Assigned task:
Take the lines in the listing below from the line with "text: 2024 ->" up to and including the line with "none -> <div>ANNUAL" and set them down exactly, skipping pictures and adding nothing.

Supplied records:

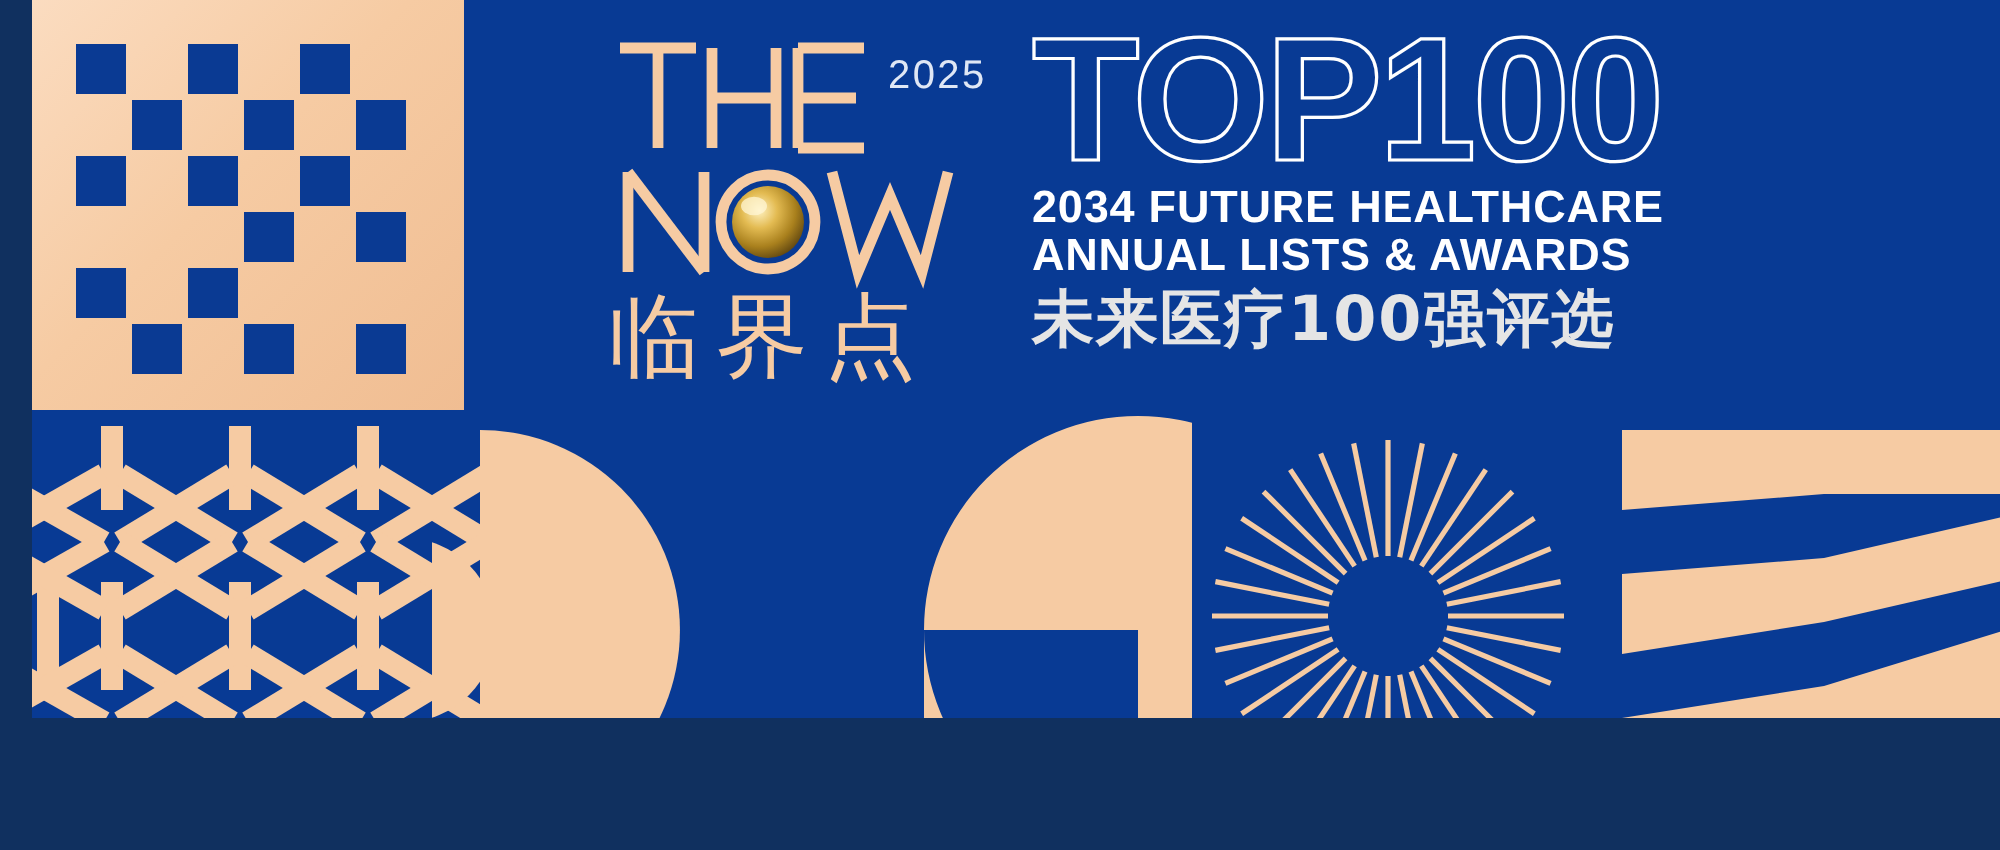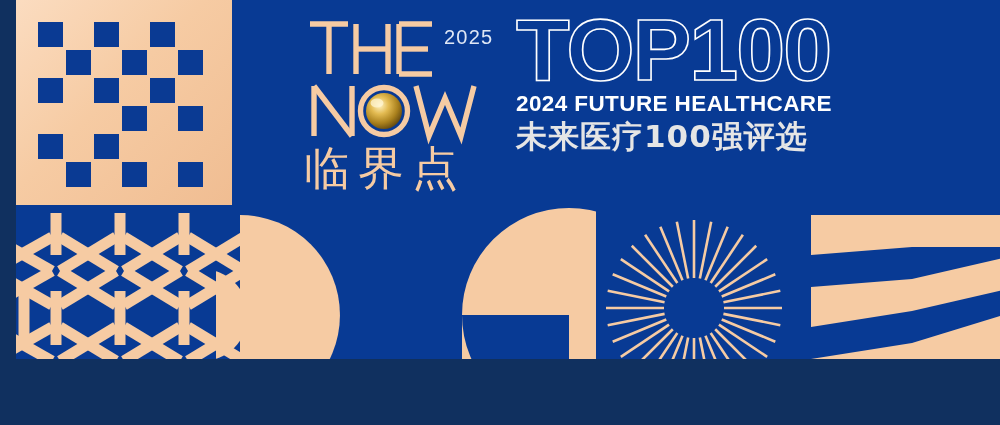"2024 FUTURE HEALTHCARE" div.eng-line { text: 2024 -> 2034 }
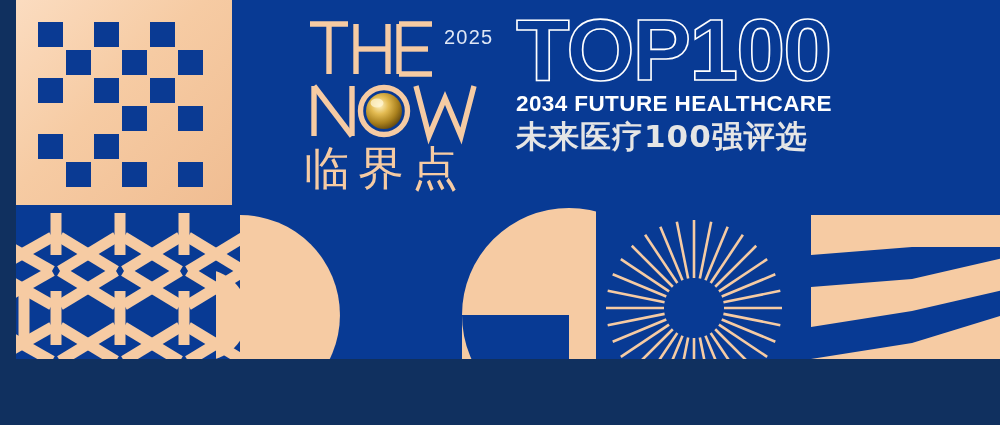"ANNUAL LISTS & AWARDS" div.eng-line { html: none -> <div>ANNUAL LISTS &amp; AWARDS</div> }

---

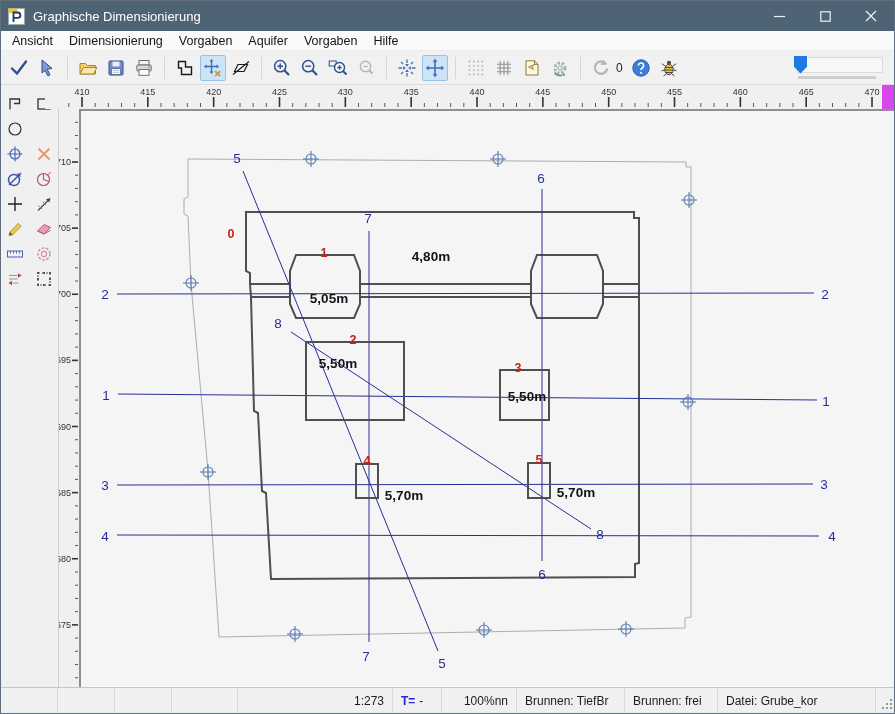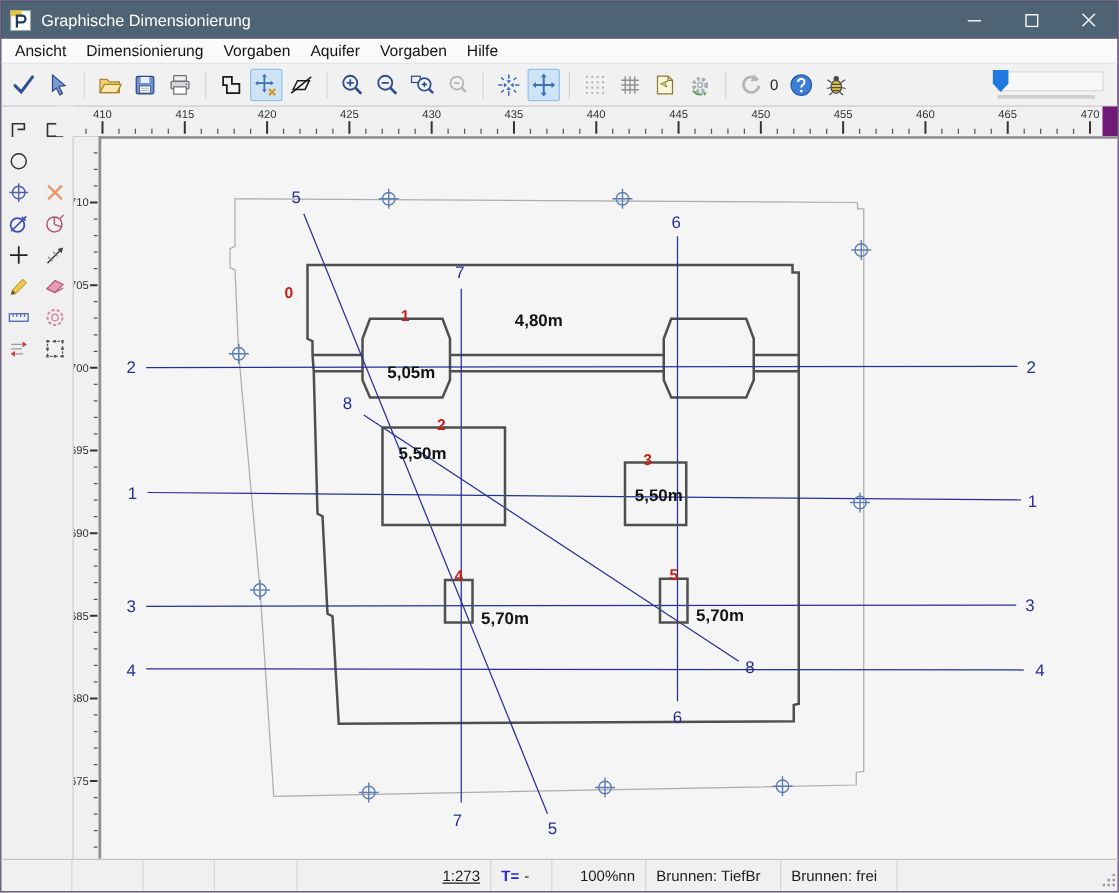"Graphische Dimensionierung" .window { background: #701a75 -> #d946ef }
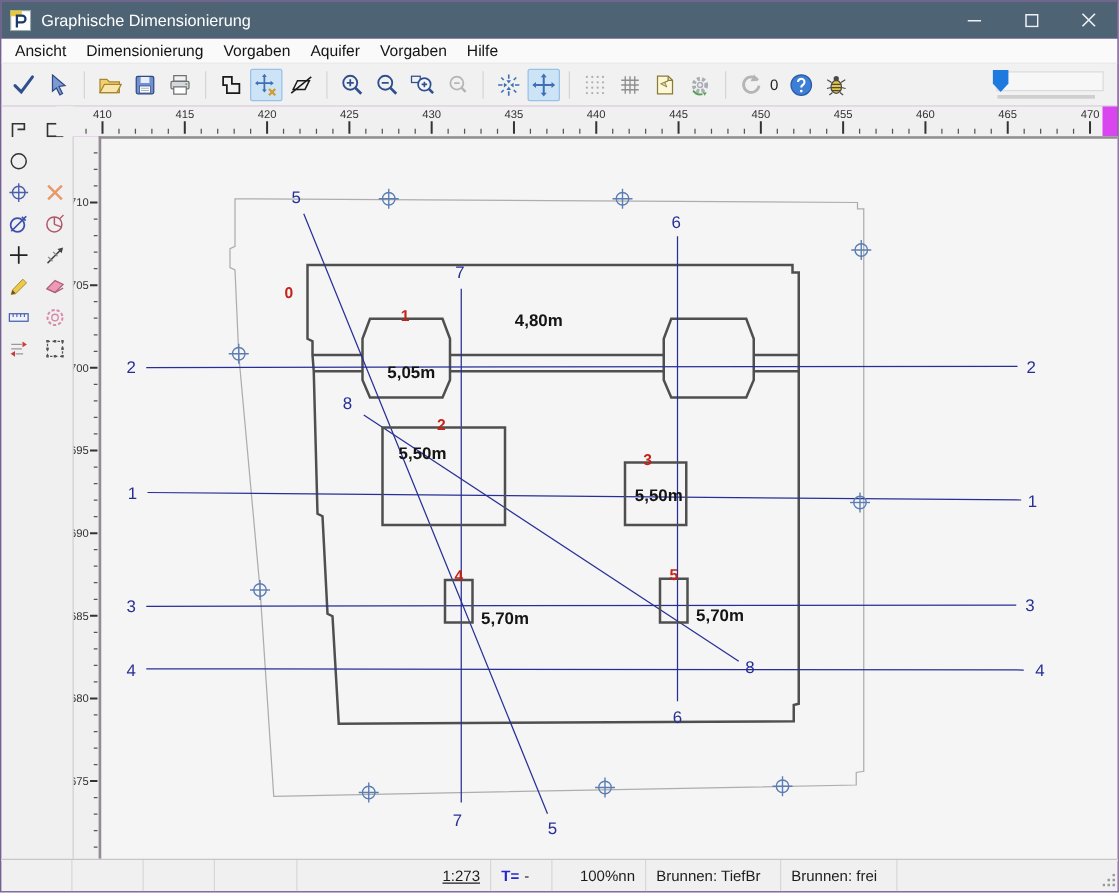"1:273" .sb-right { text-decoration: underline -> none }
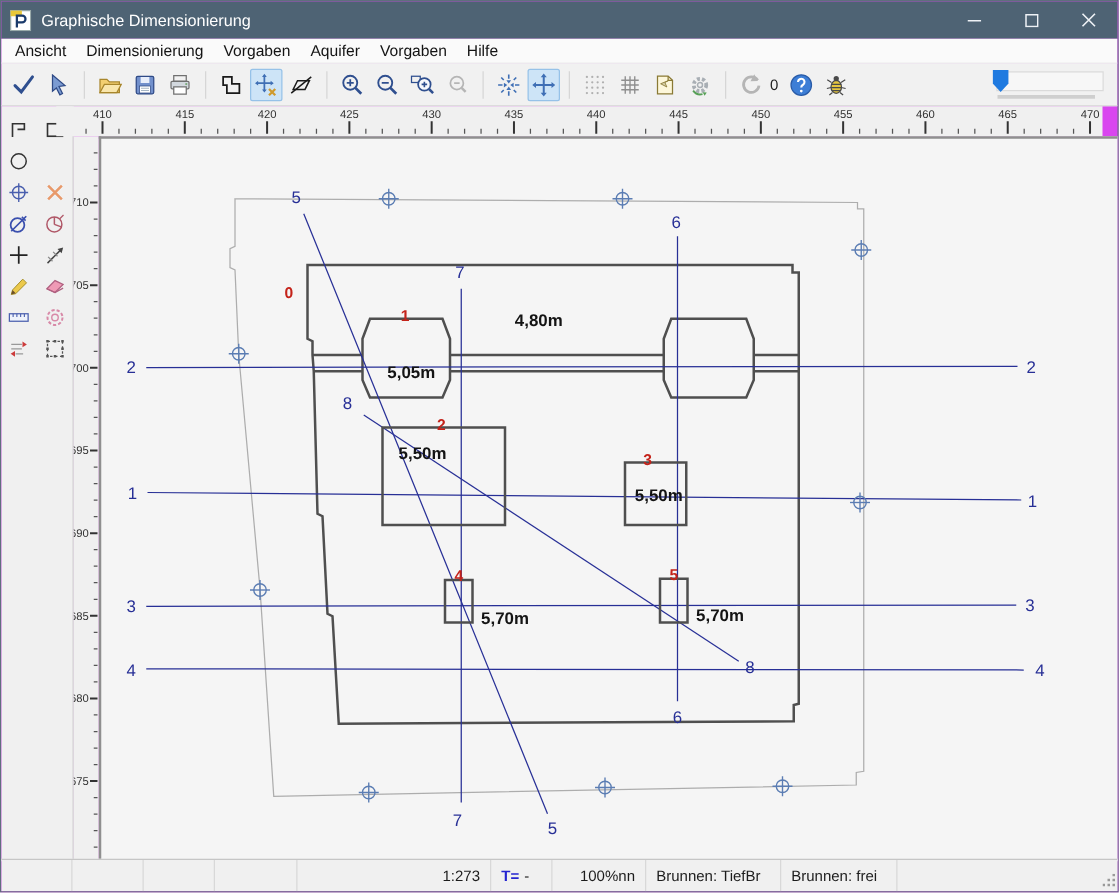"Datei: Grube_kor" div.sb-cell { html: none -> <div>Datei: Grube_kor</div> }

Exercise solution:
"2024 FUTURE HEALTHCARE" div.eng-line { text: 2024 -> 2034 }
"ANNUAL LISTS & AWARDS" div.eng-line { html: none -> <div>ANNUAL LISTS &amp; AWARDS</div> }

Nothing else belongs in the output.